Yea, that's not the case. It's almost like the people who do this sort of thing professionally recognized as such and broke different categories out for exactly this reason.
I'm guessing that you think quality means "a quality undergraduate education." But that is only a small part of being a quality university.
A university is a triangle of undergraduate education, graduate education, and research. Each side reinforces the others. Research lets you put cutting-edge experts in front of the students. Grad students provide cheap skilled labor. Undergraduates are how research results are passed on to society at large.
A teaching-only institution has professors whose knowledge is 2-3 decades out of date. Students may like their professors, but they don't even realize that the information they're given in their senior year electives is hopelessly outdated.
The primary function of teaching-only institutions is to verify to employers that this student was smart enough to get into college and hard working enough to pass classes. The actual material learned in those classes is irrelevant. Goldman Sachs will hire a 4.0 history major from Dartmouth because Dartmouth only lets smart people in, not because that person learned anything from their university.
High-quality teaching schools are just really high-quality admissions departments.

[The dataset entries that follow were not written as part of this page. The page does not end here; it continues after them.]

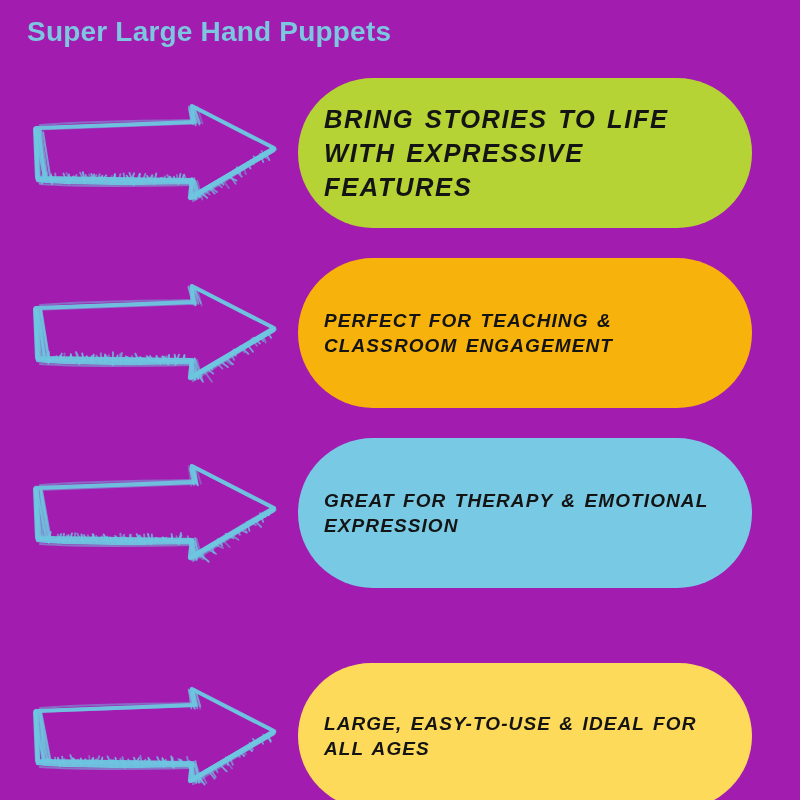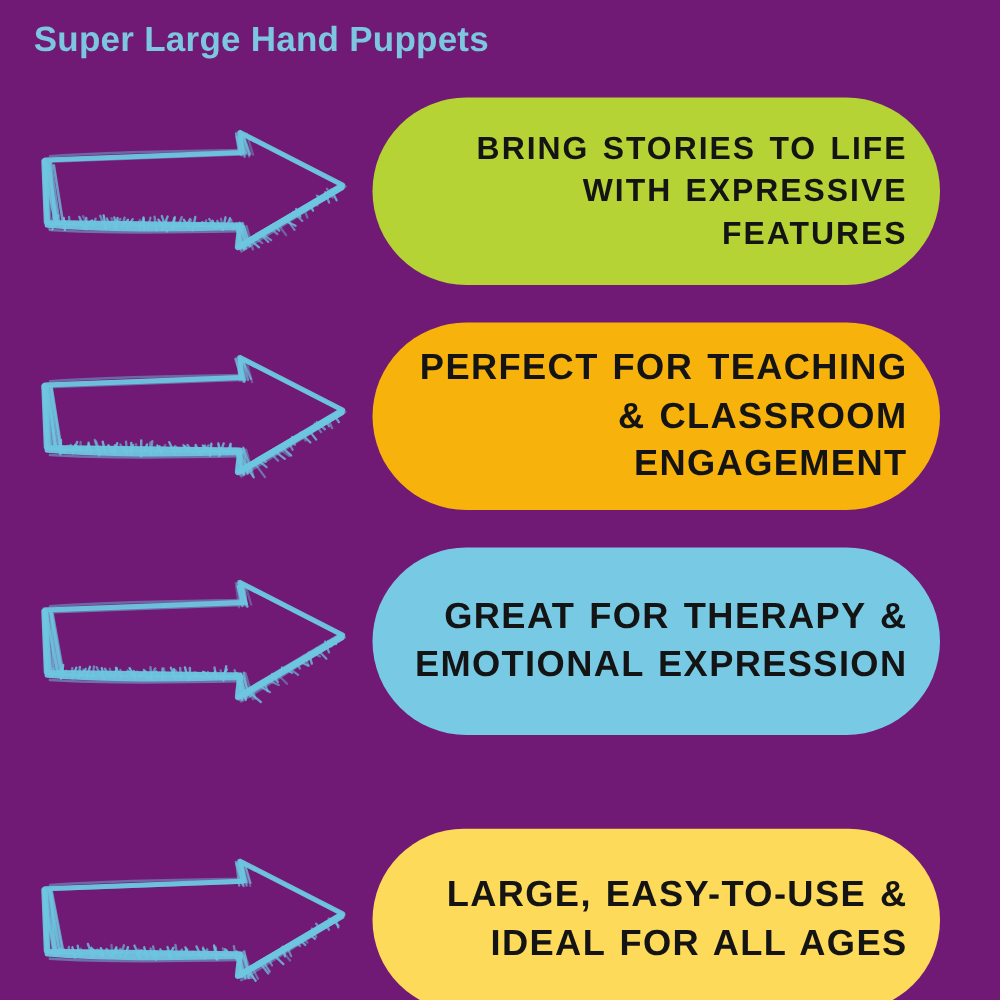"Super Large Hand Puppets" #infographic { background: #701a75 -> #a21caf }
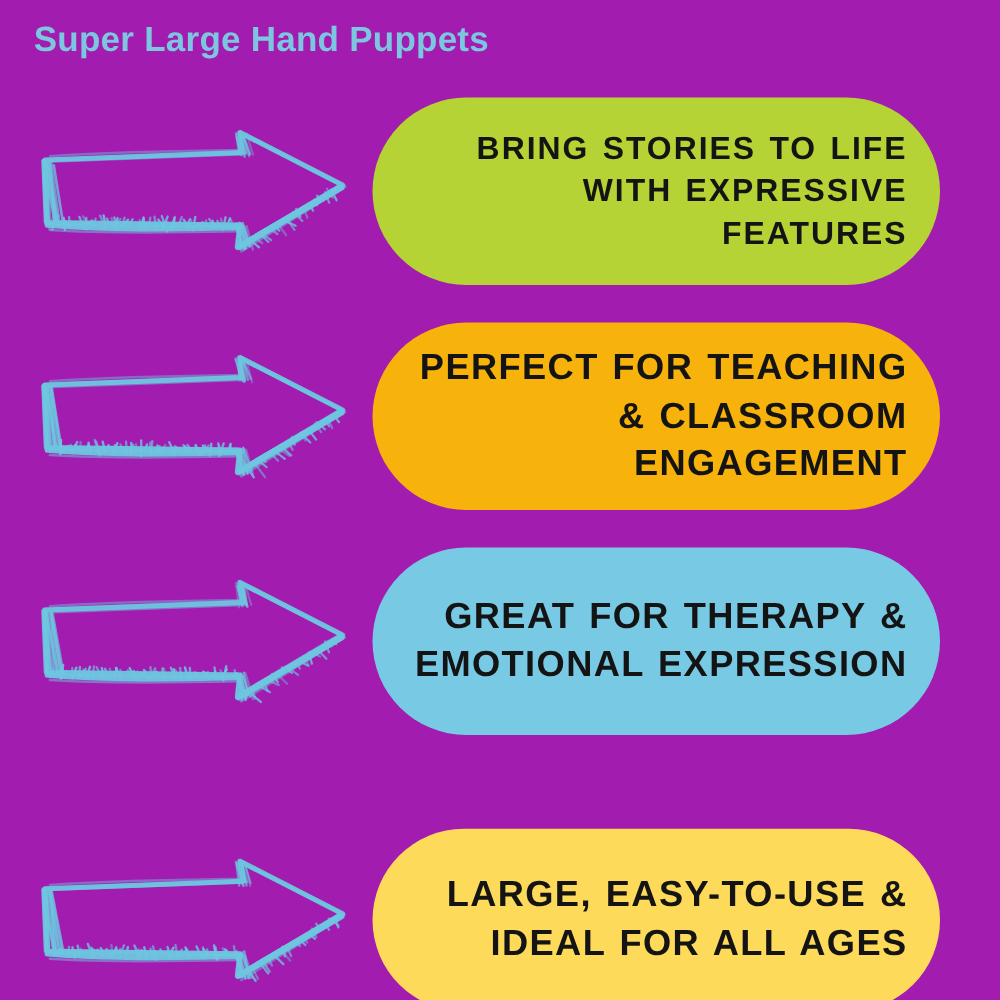"BRING STORIES TO LIFE WITH" .pill-text { font-style: none -> italic; text-align: right -> left }
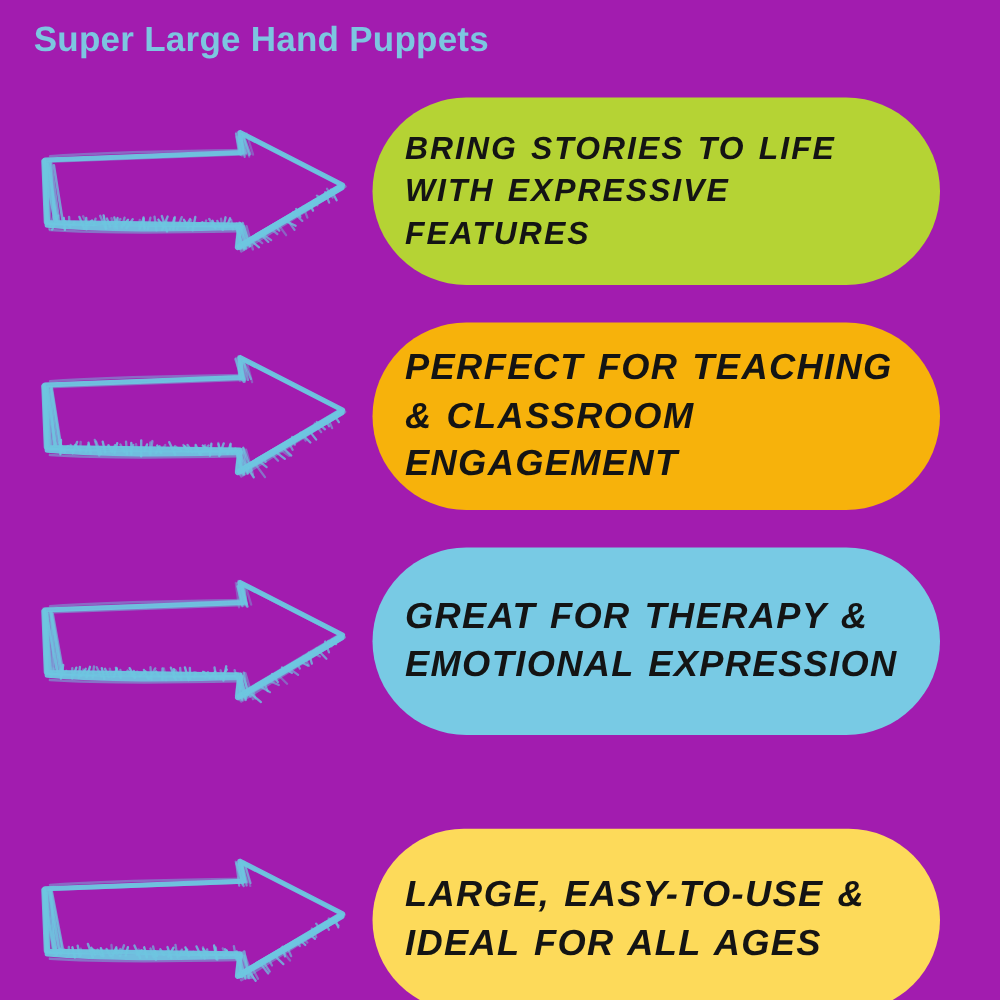"PERFECT FOR TEACHING & CLASSROOM" .pill-text.narrow { font-size: 29px -> 19px }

True, some schools stress different legs of the triangle more than others.
For example: Notre Dame chooses to spend more resources on undergraduate education. Nevertheless, Notre Dame produces high level research, ranking just ahead of Ohio State and Michigan State in the Leiden Rankings (which measures # of highly cited papers published) when adjusting for size. It also ranks 90th in number of doctorates awarded, just ahead of Rice and Case Western.